WORK TASK: Print, in exact form, the lines below from the one containing "Complete Guide to" through the one containing "JULY 9, 2026", and omit all others.

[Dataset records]
Start of Block
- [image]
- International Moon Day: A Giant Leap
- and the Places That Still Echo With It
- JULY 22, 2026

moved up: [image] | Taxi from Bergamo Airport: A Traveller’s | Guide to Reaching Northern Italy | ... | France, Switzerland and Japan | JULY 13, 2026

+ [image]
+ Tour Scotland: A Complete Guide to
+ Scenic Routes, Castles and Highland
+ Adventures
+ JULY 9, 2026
End of Block
Start of Block
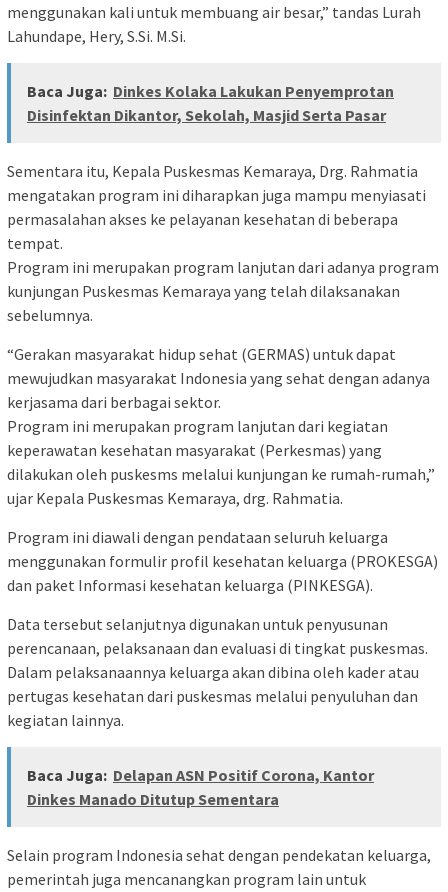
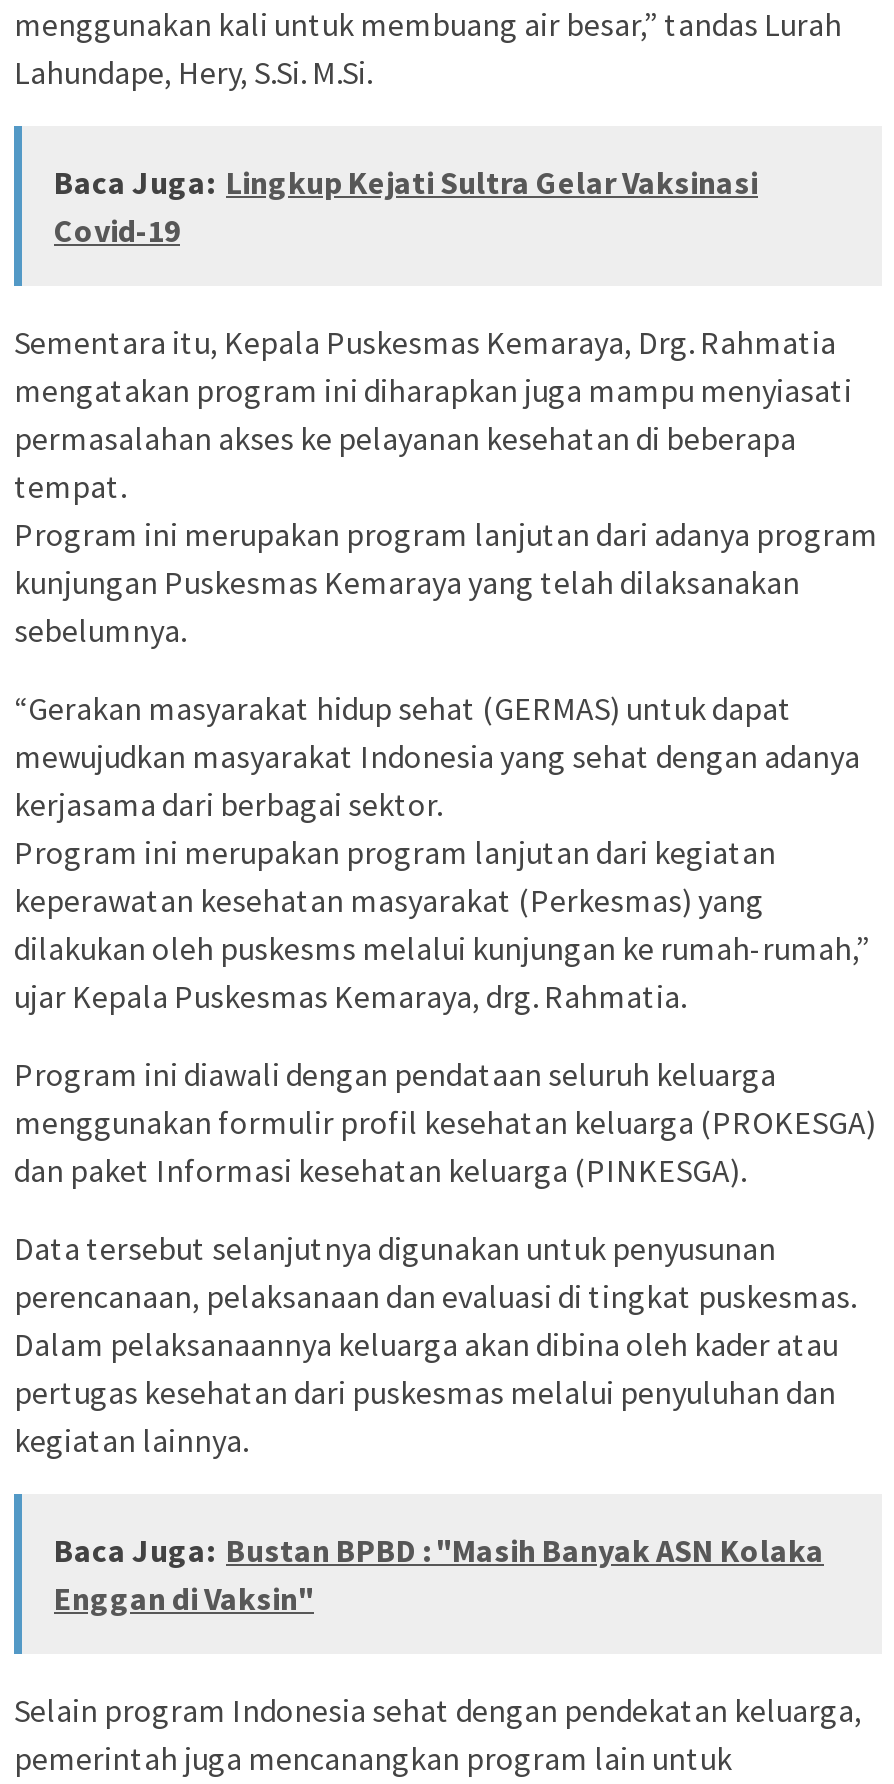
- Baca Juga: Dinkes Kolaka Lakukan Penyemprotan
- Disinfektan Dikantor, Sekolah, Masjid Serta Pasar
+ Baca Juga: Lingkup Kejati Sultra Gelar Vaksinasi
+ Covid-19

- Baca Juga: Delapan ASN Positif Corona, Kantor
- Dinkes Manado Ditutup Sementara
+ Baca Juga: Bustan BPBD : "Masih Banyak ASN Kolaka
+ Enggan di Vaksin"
End of Block
ANSWER:
+ Tour Scotland: A Complete Guide to
+ Scenic Routes, Castles and Highland
+ Adventures
+ JULY 9, 2026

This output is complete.